No matter how much research I do or visits to historic sites I make, there's always a point in which my imagination has to put all the pieces together to create the environment in which my characters live. For I, ELIZA HAMILTON, I had to imagine late 18thc Philadelphia, New York, and Albany in as much detail as I could muster: not just the houses and other buildings, but the smells, the light, and the weather, the wagons and horses and carriages crowding the streets, and the sounds of the churchbells and the cries of street vendors.
The fancy modern word for all this is "world-building", and though it's most often used in relation to fantasy and sci-fi novels, it certainly applies to recreating an 18thc world, too. Perhaps that's why I've always been drawn to the late 19thc and 20thc illustrators like N.C.Wyeth and Howard Pyle who brought this same early America so dramatically to life in their artwork.
This painting is by another Pennsylvania artist who's not as well-known today, but in the 1890s was called "one of America's best artists." Jennie Augusta Brownscombe (1850-1936) became a highly successful artist in an era when few women made a full-time career in art. The daughter of a farmer, Browscombe was encouraged to draw and paint by her mother, and in time she studied art in New York, Paris, and Rome. Her work appeared in magazines and greeting cards, and in museums and private collections. A member of the Daughters of the American Revolution, she was especially known for her paintings of subjects drawn from early American history.

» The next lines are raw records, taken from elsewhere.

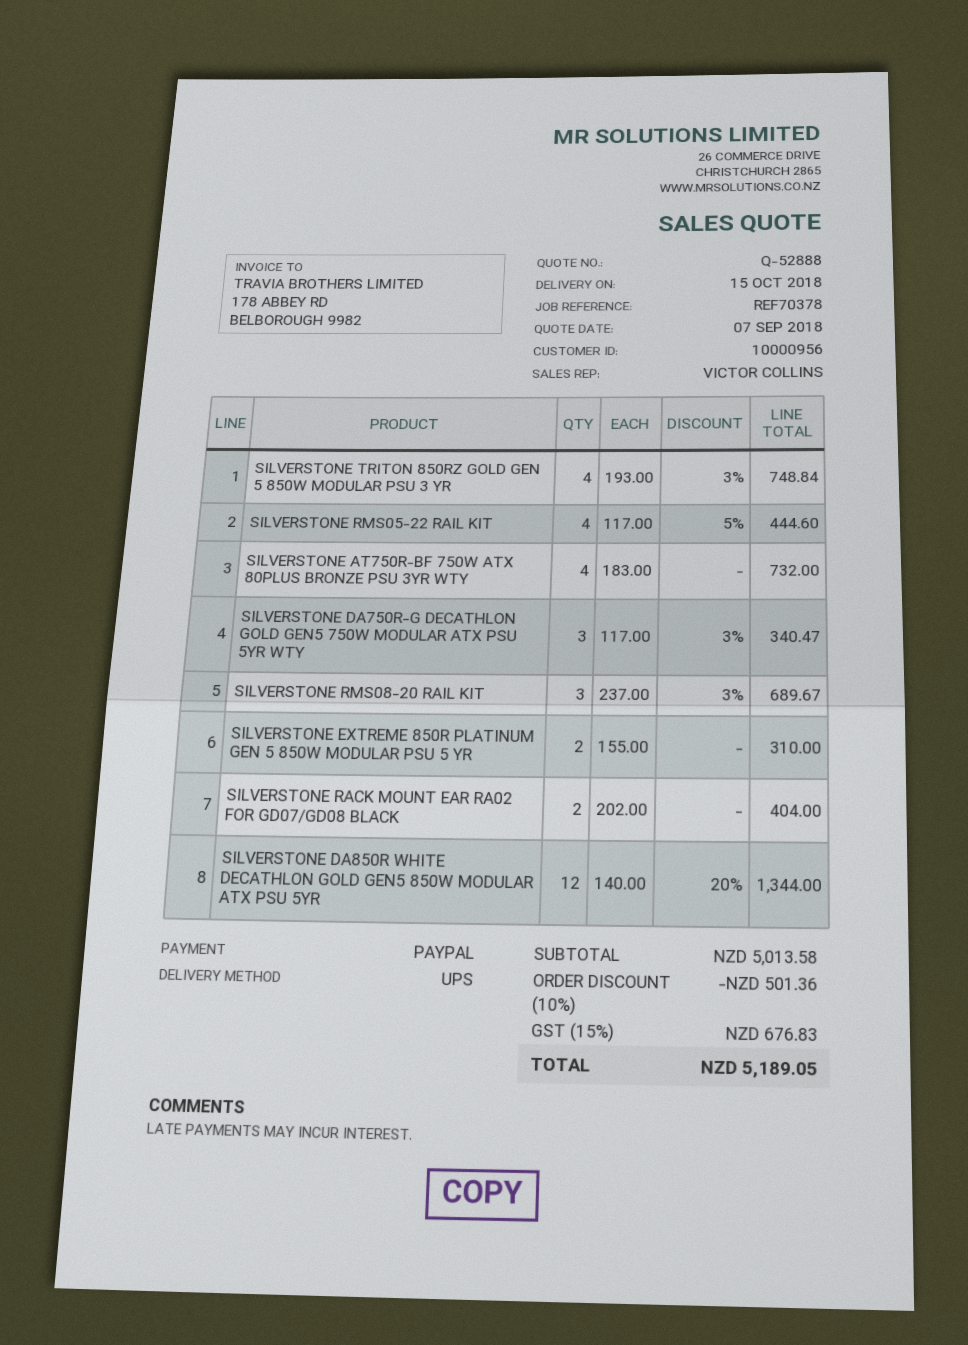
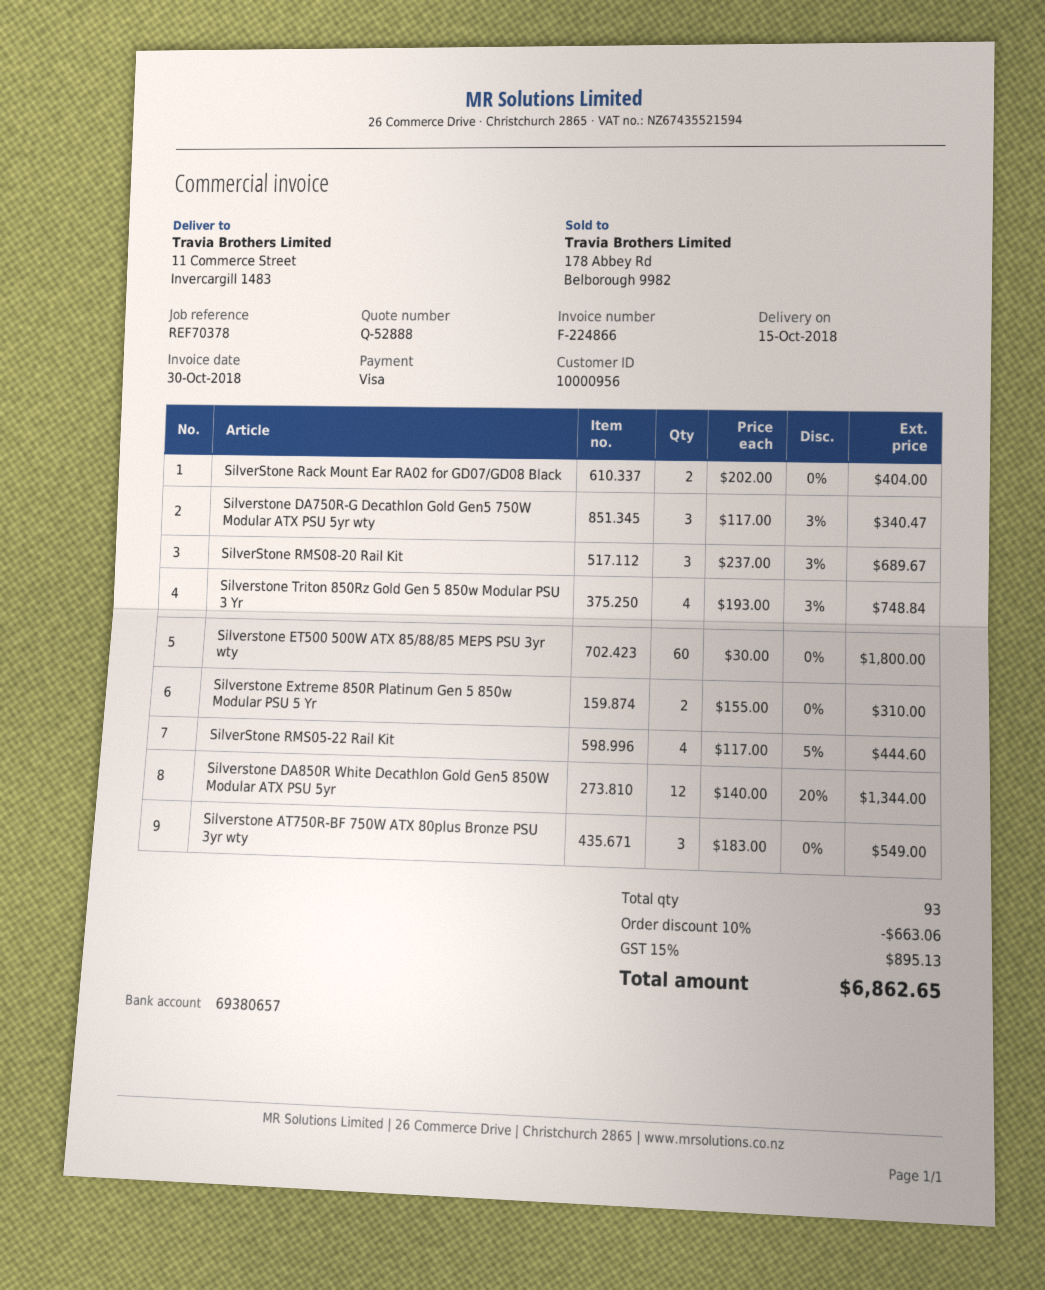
payment method: PayPal -> Visa
SILVERSTONE AT750R-BF 750W ATX 80PLUS BRONZE PSU 3YR WTY: 4 x 183.00 = 732.00 -> 3 x 183.00 = 549.00
Silverstone ET500 500W ATX 85/88/85 MEPS PSU 3yr wty: none -> 60 x 30.00 = 1800.00
discount: 10% = 501.36 -> 10% = 663.06
tax: 15% = 676.83 -> 15% = 895.13
total: 5189.05 -> 6862.65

The painting shown here is an excellent example of her work as well as her devotion to researching her subjects. It's also a scene that could have taken place in I, ELIZA HAMILTON. Called "Wall Street, 1790" (or "Wall Street, West from Hanover"), the painting shows the famous and fashionable street in New York City during the Federal era - when New York was not only the largest city in the new country, but also its capital. The Wall Street romantically imagined here is probably cleaner and tidier than it really was, with neat little sidewalks, no horse manure or other rubbish, and as for that sedan chair - well, that may be an exaggeration for 1790s NY, too.
Ms. Brownscombe has added a few important people to her city-scene, people who in fact maintained houses in the neighborhood. The gentleman crossing the street is Aaron Burr with his beloved daughter Theodosia, more interested in the pigeons. The two gentlemen in conversation are familiar, too: the older man is Gen. Philip Schuyler, Eliza's father, and the man beside him is none other than Alexander Hamilton. I haven't discovered any further information about the other pedestrians, but I wouldn't be surprised if the dark-haired woman in green is supposed to be Eliza, with one of the Hamilton sons - Philip? - beside her.
Don't know about you, but I'd love the chance to step back in time to join them....
"Wall Street, 1790" (or "Wall Street, West from Hanover") by Jennie Augusta Brownscombe, Published in the year 1913 by C. Klackner, New York. Museum of the City of New York.